Поезд тоже выглядит бутафорским – густо и грустно вздыхает, вздрагивая облезлыми боками, словно сделанными из тонкой, непрочной фанеры, ветхий, грязный и разве что не перехваченный скотчем.

Проводницы под стать, в свете фонарей – синюшно-бледные, в свете вагонных ламп – восковые, отечные, с глухими темными подглазьями, словно истасканные, истосковавшиеся, безобидные от бессилия упырицы.

Я еду в плацкарте – других билетов «сегодня – на сегодня» не было. Мы проходим в вагон, пусто, пусто, тусклый свет ложится копотью на лица, на стекла окон, и только впереди яркой нотой – дребезжащий, скандальный визг. Старушечий голос мечется в тесной коробке, бьется бражником в стены, ему вторит разбитый, пьяненький тенорок, и хрипло ухают матерные басы – ругаются трое.

– Кажись, у тебя в купе. Ну ты везун. – Брат кидает мне рюкзак, протискивается вперед. Воин, защитник, а как же. – Так, я не по́эл, шо за дела?

– Ты чё погнал? Ты ктобляваще? – вскидывается лысый, испитой, измятый бас.

– Сядь. – Брат несильно толкает его в грудь, и тот плюхается на полку. Сидит тихо.

Связываться с моим братом не стоит – это сразу понятно. Есть такое украинское слово – «кремезный». На русский его сложно перевести. Крепкий, плотный, коренастый, сильный, кряжистый – вот это все вместе и есть «кремезный». Мой брат как раз такой – не с кубиками на животе, а с валиками на боках, как немолодой злодей из американской глубинки в фильмах класса «Г», из тех злодеев, что, круша мебель, вышвыривают друг друга из бара, а после удара табуреткой по черепу трясут брылями, роняя слюни, поднимаются и, покачиваясь, снова лезут в драку.

– Бабусю, чи вас эта быдлота обижает? – Брат переходит на суржик только в двух случаях – когда прикидывается «безвинным страдальцем, терпящим от любви» перед своей красавицей-женой, или когда собирается конкретно на кого-то наехать.

– Ой, сы́ночка, так это ж пьянь, пьянь окаянная, и как таких только в паровоз пускают, я удивляюсь!

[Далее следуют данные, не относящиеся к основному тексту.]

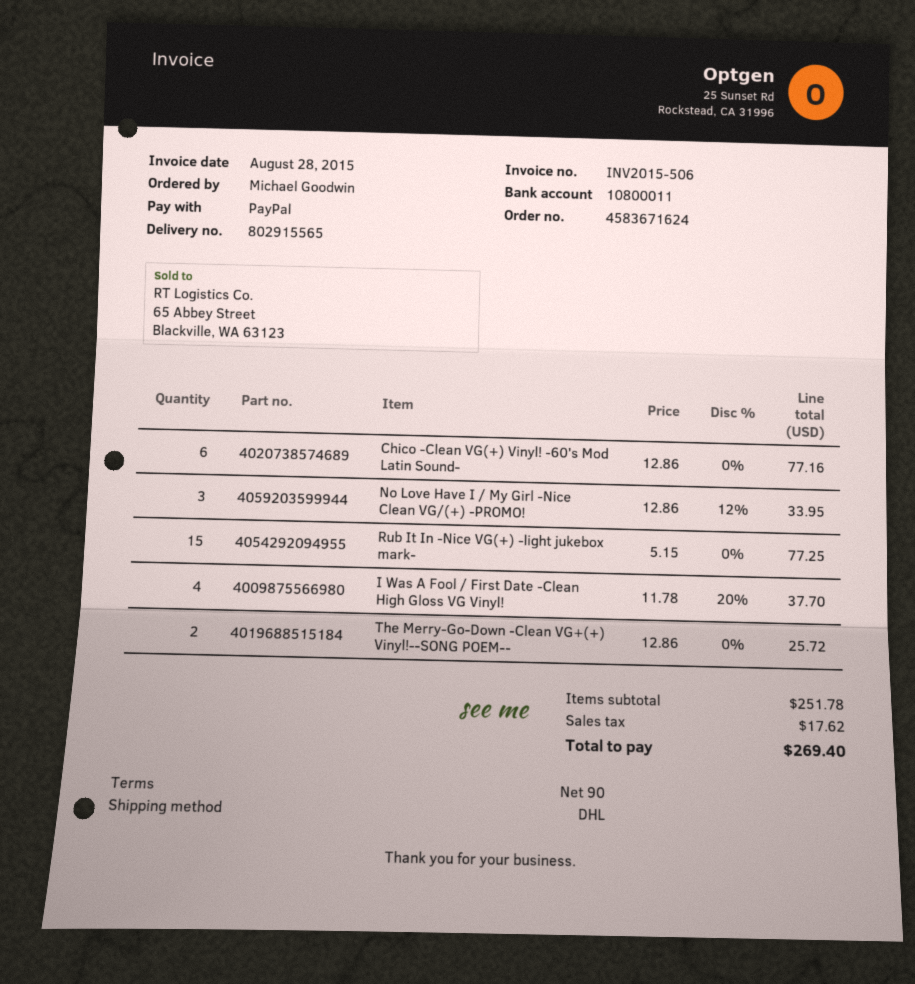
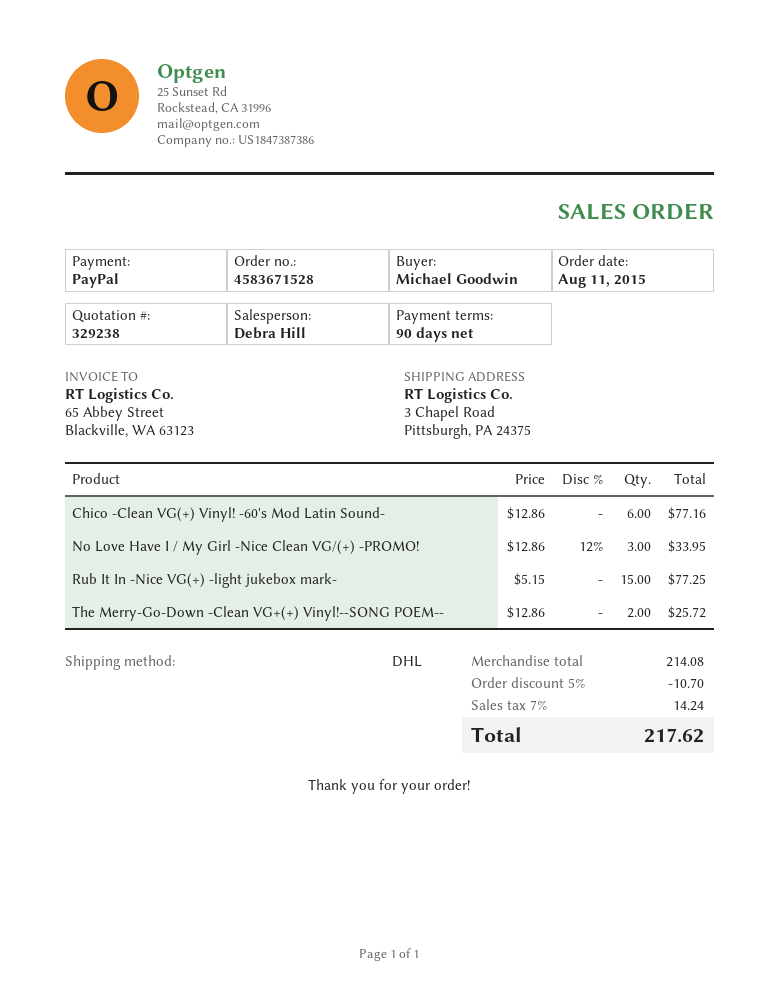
order number: 4583671624 -> 4583671528
I Was A Fool / First Date -Clean High Gloss VG Vinyl!: 4 x 11.78 - 20% = 37.70 -> none
subtotal: 251.78 -> 214.08
discount: none -> 5% = 10.70
tax: 17.62 -> 14.24
total: 269.40 -> 217.62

Уж ты наведи порядок… Ты мужчина военный, я вижу… – Старушка придирчиво осматривает братца – ботинки-милитари, зеленые штанцы фасона вьетнамитской войны, натовский свитер, короткий рыжевато-седой бобрик – золото с серебром. – А это ж пьянь! Пьянь подзаборная, тьфу! – Высунувшись из-за браткиного плеча, словно из-за дерева, картинно плюет в обидчиков. – Пьянь! И пьянью погоняет! А еще кота втащили! Я грю – животную в багаж! Животную в багаж! Так положено! А они меня – по матушке, меня, пожилую женщину. Ну, ништо, нашлась на вас управа! – кивает, чинно поджав сухие губы.